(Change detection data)
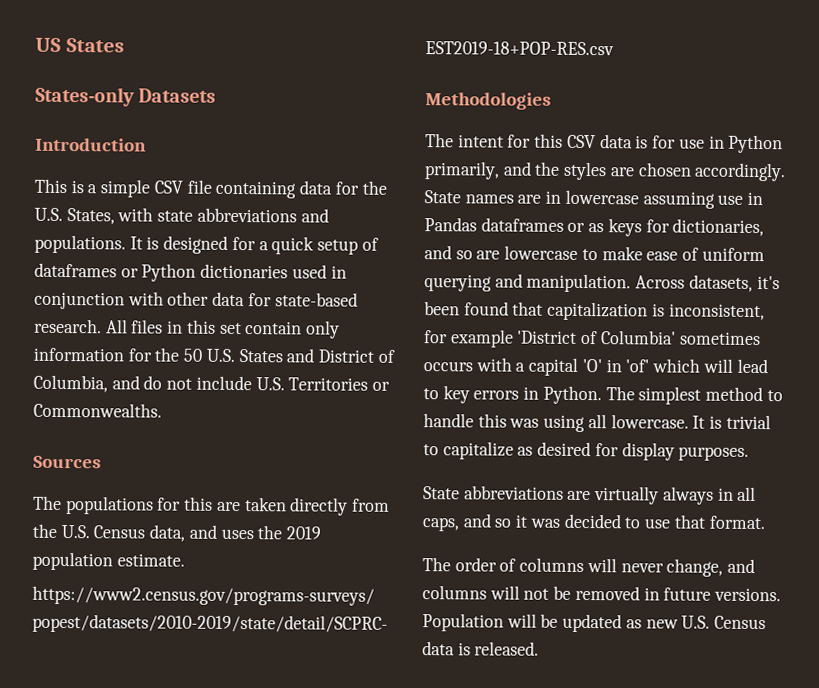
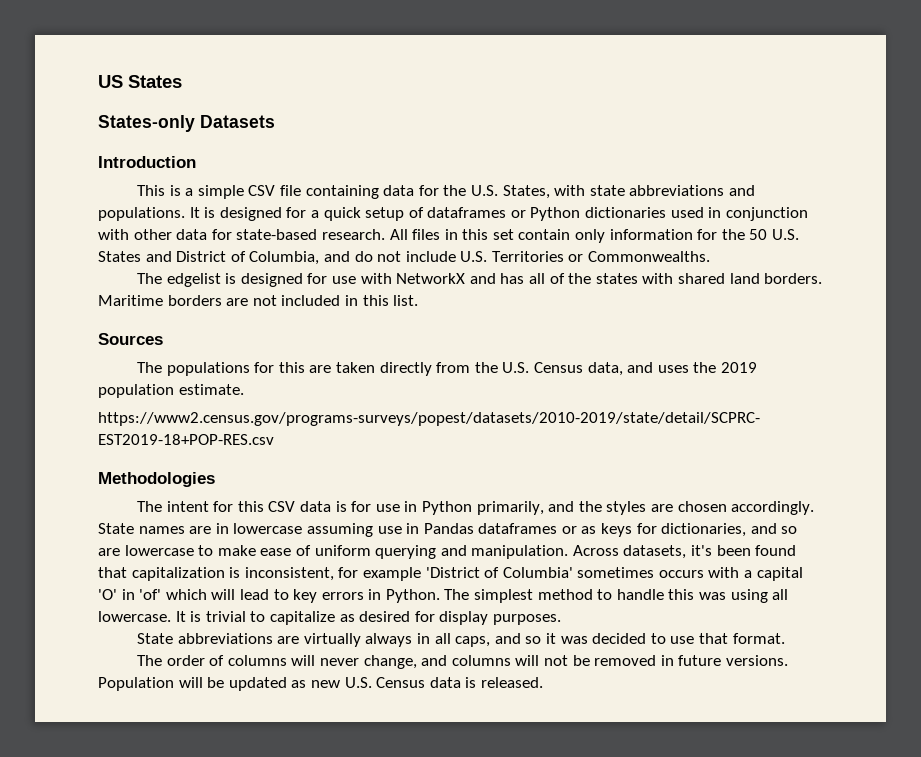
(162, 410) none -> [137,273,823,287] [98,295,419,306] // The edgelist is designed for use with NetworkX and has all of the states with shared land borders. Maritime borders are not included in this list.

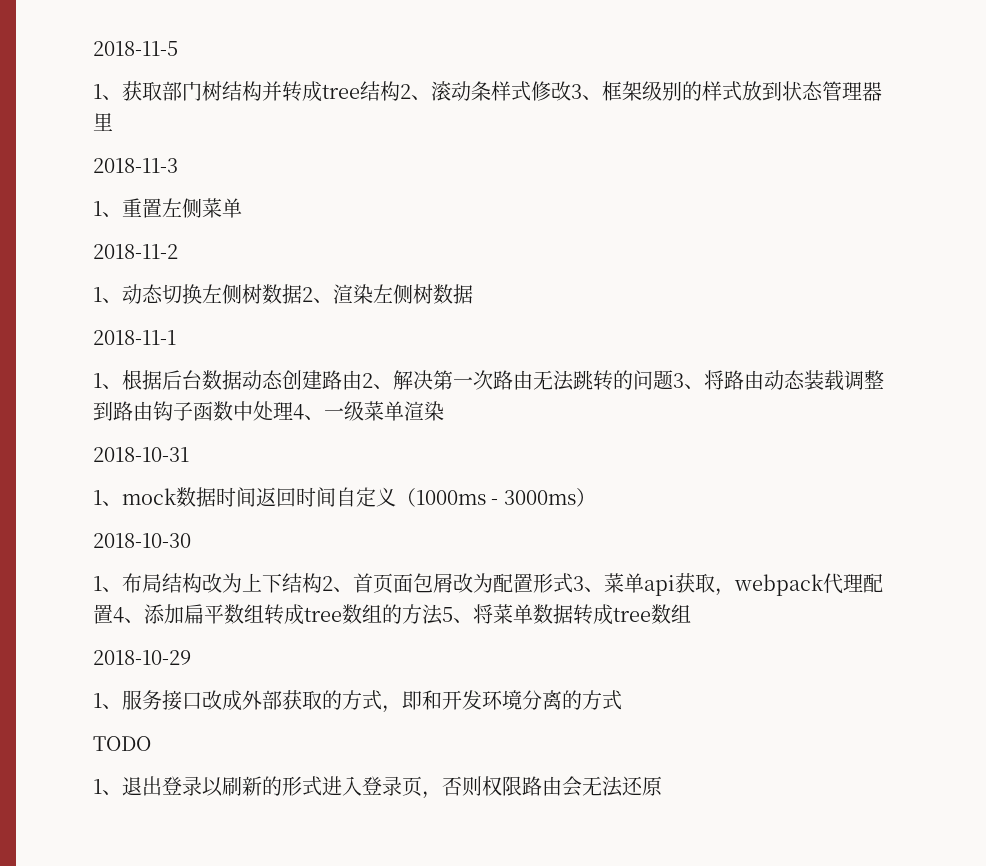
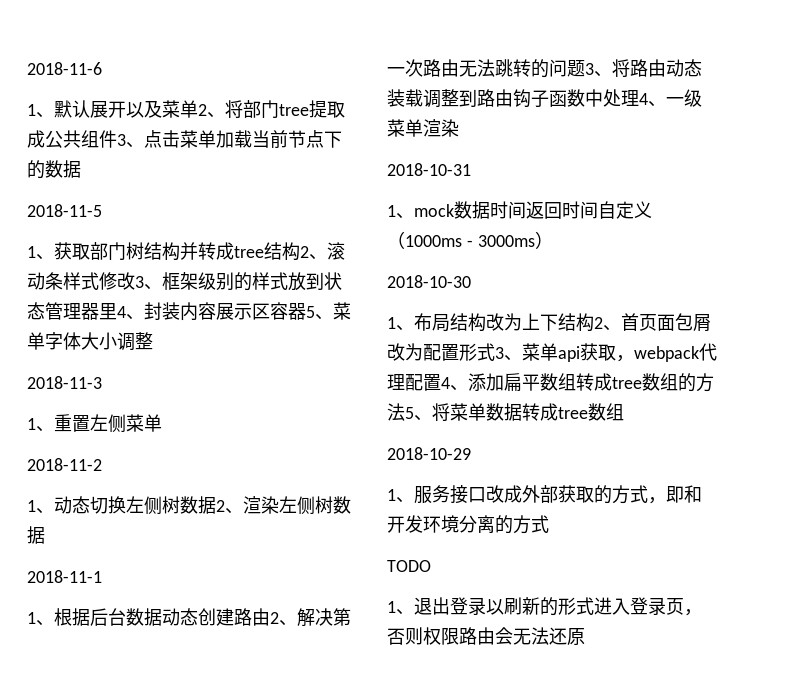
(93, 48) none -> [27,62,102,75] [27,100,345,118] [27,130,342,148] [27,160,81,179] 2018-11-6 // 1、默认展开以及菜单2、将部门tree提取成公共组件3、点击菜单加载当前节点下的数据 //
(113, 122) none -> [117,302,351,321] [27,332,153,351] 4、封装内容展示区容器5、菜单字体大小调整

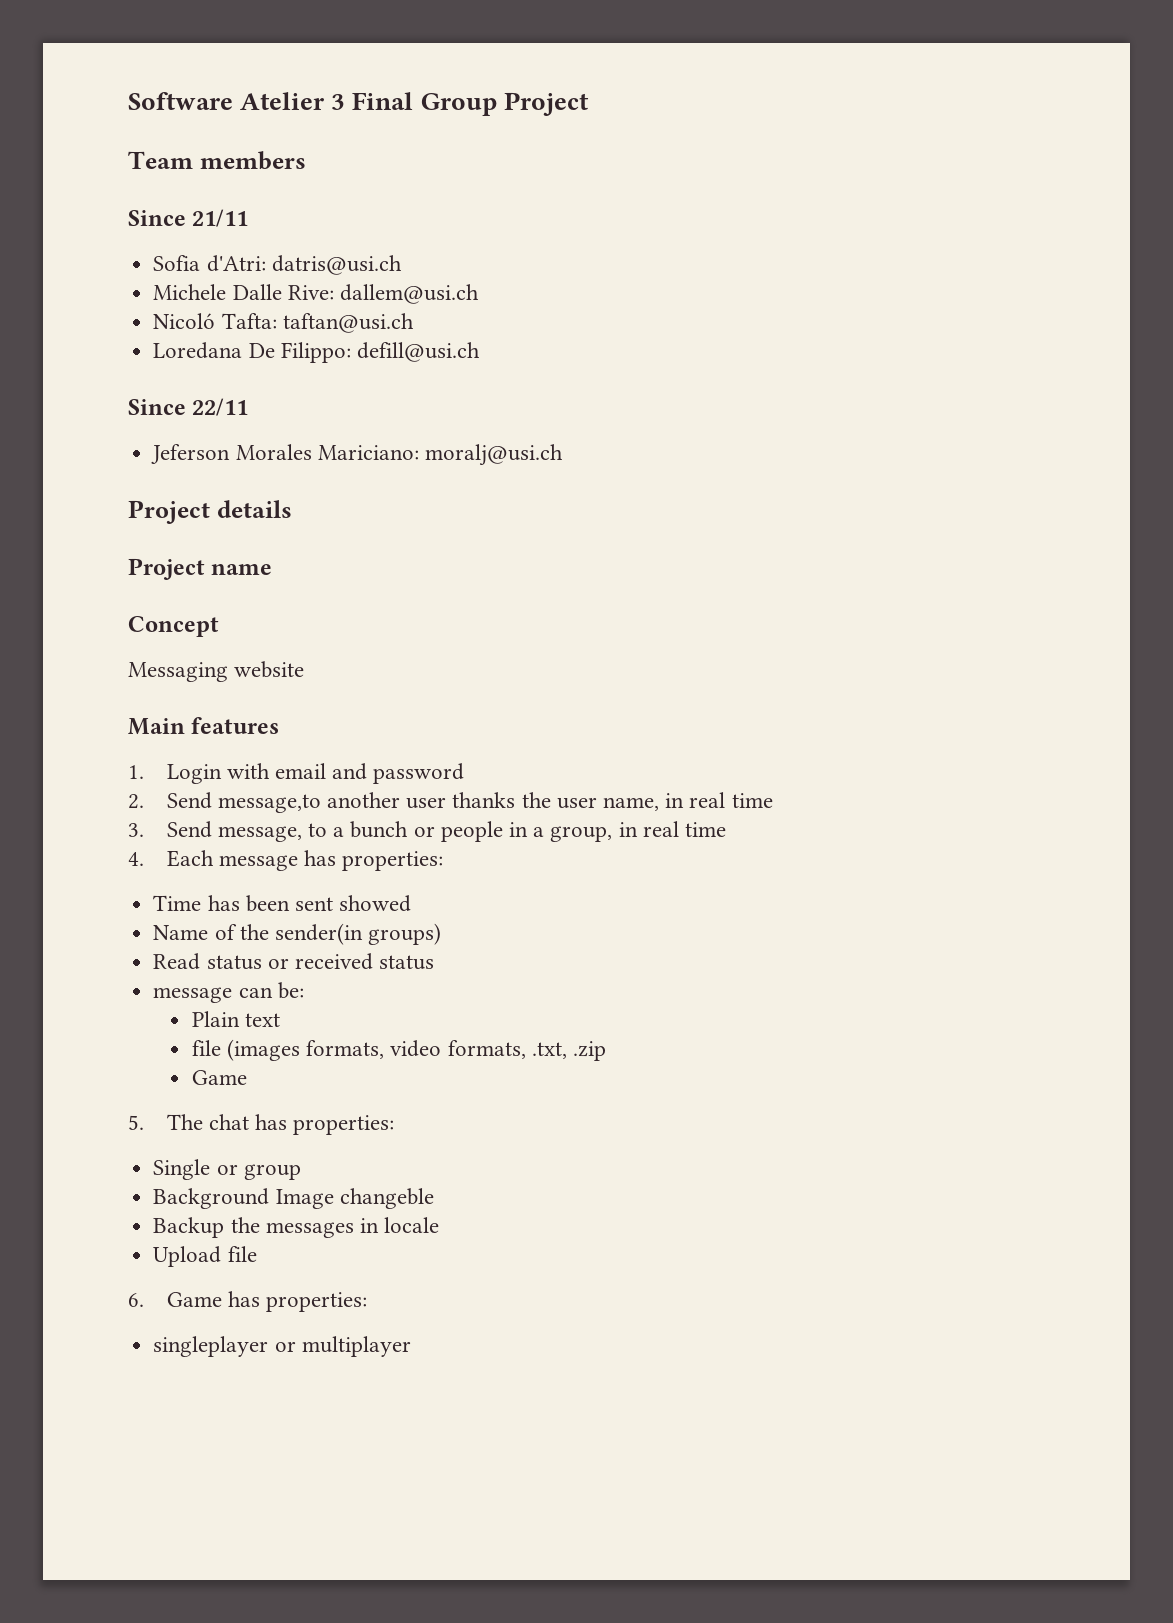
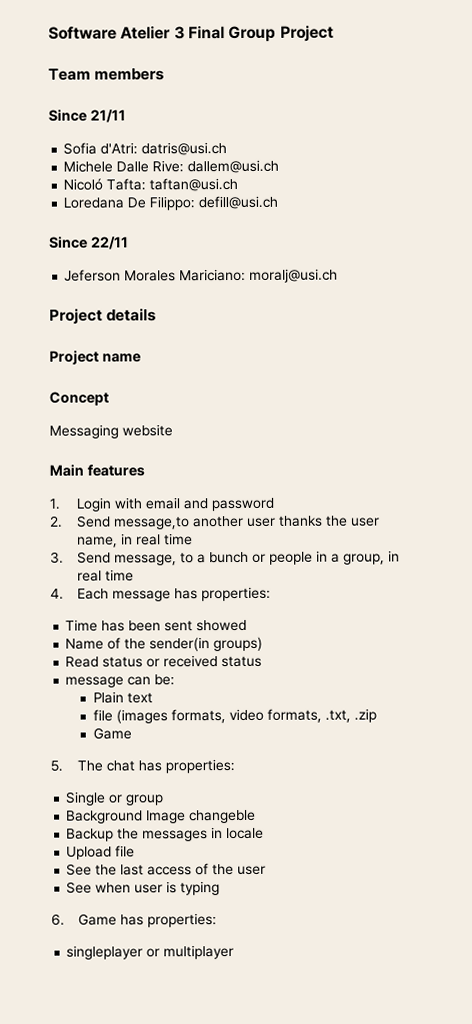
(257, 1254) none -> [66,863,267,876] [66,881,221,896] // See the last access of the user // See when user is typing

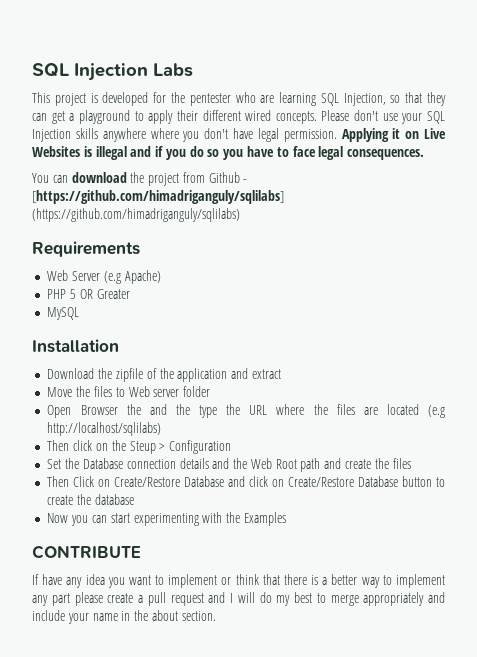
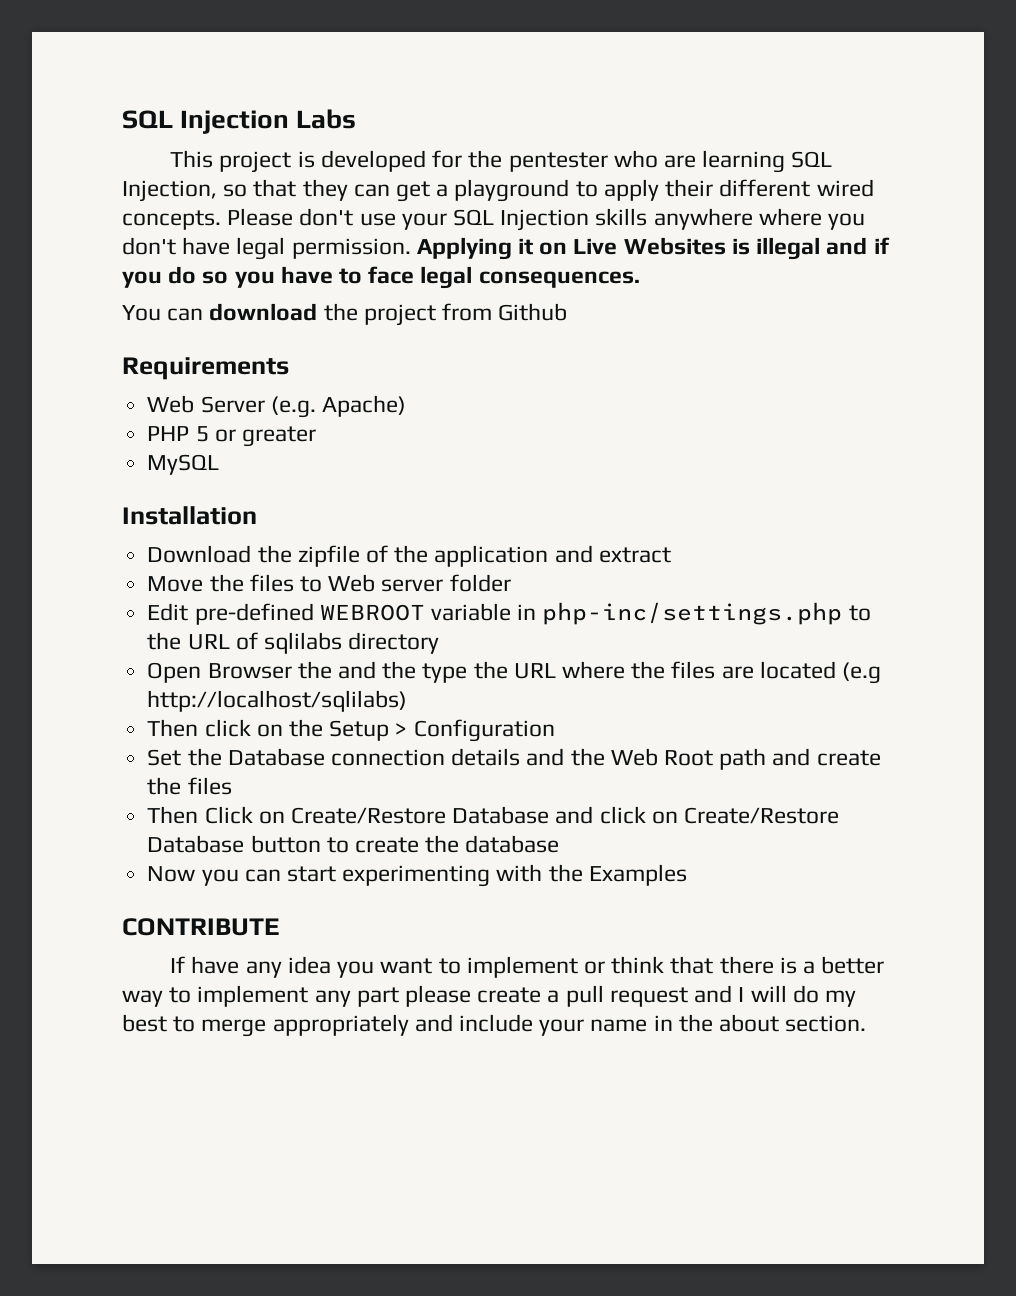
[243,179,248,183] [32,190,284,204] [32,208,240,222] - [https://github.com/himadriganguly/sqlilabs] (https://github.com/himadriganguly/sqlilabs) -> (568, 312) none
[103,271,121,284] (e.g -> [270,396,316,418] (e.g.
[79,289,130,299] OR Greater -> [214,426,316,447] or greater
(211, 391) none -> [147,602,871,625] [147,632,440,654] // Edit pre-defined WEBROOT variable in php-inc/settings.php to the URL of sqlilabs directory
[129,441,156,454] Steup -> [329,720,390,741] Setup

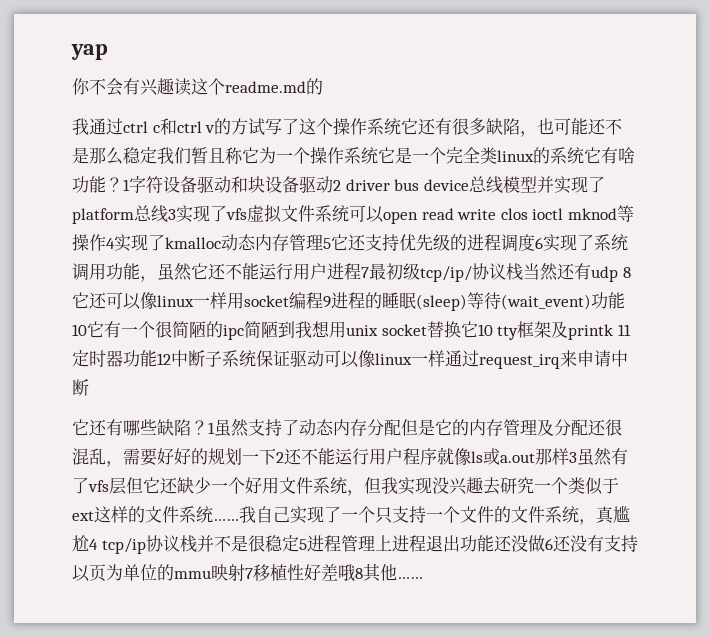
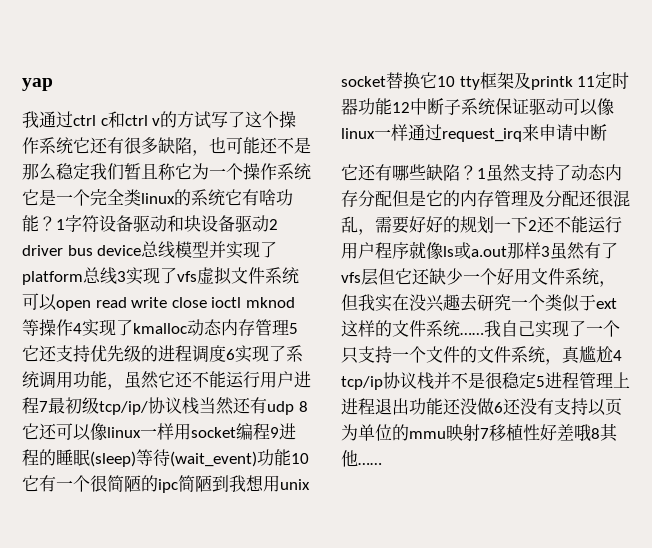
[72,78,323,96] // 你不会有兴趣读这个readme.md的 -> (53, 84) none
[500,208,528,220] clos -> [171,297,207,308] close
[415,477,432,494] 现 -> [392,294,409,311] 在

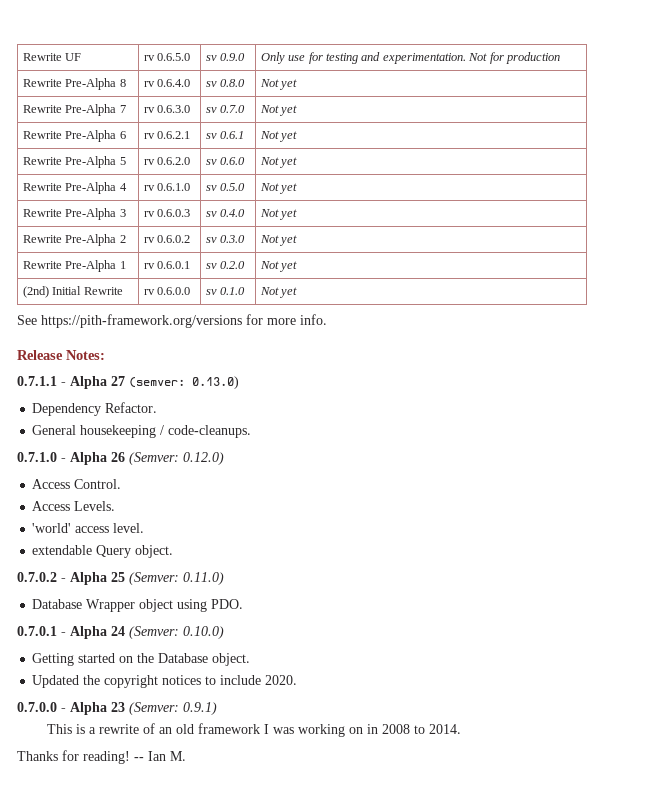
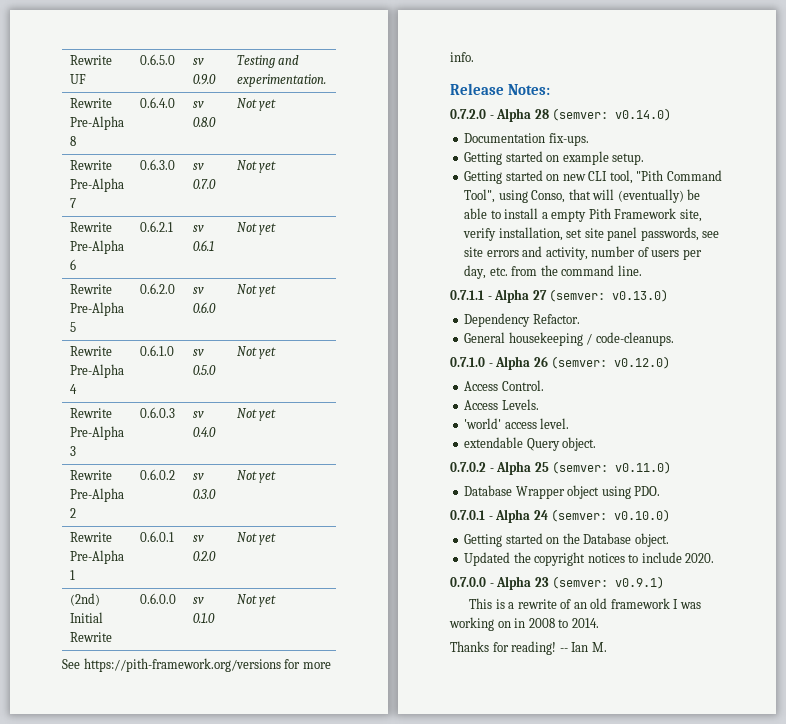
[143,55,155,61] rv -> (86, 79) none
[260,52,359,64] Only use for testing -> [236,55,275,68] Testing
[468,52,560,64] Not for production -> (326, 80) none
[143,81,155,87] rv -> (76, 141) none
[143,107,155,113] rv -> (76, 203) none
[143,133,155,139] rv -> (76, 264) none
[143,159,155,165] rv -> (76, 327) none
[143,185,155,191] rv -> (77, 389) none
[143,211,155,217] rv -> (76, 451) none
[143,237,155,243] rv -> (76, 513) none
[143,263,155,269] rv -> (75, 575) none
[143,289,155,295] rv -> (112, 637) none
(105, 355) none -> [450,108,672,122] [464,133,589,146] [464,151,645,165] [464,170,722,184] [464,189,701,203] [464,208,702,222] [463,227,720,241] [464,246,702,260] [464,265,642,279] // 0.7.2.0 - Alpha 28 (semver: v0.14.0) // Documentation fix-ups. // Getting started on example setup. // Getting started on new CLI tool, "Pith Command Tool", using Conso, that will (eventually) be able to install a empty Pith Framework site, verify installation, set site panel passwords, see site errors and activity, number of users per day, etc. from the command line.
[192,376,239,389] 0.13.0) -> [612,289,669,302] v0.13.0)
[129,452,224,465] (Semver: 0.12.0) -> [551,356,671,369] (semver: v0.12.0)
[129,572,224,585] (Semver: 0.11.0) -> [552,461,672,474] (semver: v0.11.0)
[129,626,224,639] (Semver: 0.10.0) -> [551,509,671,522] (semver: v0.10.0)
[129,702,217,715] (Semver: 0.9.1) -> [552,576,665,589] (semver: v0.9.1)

What you should do
Determine how many lines above contain the string "sqlilabs". Give only that number.

Exercise response
2